Please reproduce every entry, keeping each one exact.

(DATA SHOWN)

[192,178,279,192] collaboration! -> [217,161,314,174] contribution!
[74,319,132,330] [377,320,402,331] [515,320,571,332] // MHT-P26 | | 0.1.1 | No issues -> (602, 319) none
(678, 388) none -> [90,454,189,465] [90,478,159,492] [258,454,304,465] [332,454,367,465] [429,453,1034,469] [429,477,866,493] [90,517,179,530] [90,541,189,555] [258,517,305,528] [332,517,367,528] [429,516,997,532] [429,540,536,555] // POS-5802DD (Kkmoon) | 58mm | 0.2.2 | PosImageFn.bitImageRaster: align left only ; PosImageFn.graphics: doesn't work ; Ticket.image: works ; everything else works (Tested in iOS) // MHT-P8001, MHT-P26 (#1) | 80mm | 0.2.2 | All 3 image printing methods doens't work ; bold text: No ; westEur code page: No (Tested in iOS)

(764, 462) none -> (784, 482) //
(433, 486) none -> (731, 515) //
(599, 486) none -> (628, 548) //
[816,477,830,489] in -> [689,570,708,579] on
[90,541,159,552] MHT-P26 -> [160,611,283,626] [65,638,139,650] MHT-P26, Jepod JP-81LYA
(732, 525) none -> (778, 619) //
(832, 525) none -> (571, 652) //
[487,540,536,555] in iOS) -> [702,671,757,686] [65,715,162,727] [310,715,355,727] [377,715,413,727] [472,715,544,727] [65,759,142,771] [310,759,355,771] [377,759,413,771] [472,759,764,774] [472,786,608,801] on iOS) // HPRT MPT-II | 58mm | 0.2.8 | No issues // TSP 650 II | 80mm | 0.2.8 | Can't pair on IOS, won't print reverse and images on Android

(End DATA SHOWN)

• _EXERCISE SOLUTION_:
[192,178,279,192] collaboration! -> [217,161,314,174] contribution!
[74,319,132,330] [377,320,402,331] [515,320,571,332] // MHT-P26 | | 0.1.1 | No issues -> (602, 319) none
(678, 388) none -> [90,454,189,465] [90,478,159,492] [258,454,304,465] [332,454,367,465] [429,453,1034,469] [429,477,866,493] [90,517,179,530] [90,541,189,555] [258,517,305,528] [332,517,367,528] [429,516,997,532] [429,540,536,555] // POS-5802DD (Kkmoon) | 58mm | 0.2.2 | PosImageFn.bitImageRaster: align left only ; PosImageFn.graphics: doesn't work ; Ticket.image: works ; everything else works (Tested in iOS) // MHT-P8001, MHT-P26 (#1) | 80mm | 0.2.2 | All 3 image printing methods doens't work ; bold text: No ; westEur code page: No (Tested in iOS)

(764, 462) none -> (784, 482) //
(433, 486) none -> (731, 515) //
(599, 486) none -> (628, 548) //
[816,477,830,489] in -> [689,570,708,579] on
[90,541,159,552] MHT-P26 -> [160,611,283,626] [65,638,139,650] MHT-P26, Jepod JP-81LYA
(732, 525) none -> (778, 619) //
(832, 525) none -> (571, 652) //
[487,540,536,555] in iOS) -> [702,671,757,686] [65,715,162,727] [310,715,355,727] [377,715,413,727] [472,715,544,727] [65,759,142,771] [310,759,355,771] [377,759,413,771] [472,759,764,774] [472,786,608,801] on iOS) // HPRT MPT-II | 58mm | 0.2.8 | No issues // TSP 650 II | 80mm | 0.2.8 | Can't pair on IOS, won't print reverse and images on Android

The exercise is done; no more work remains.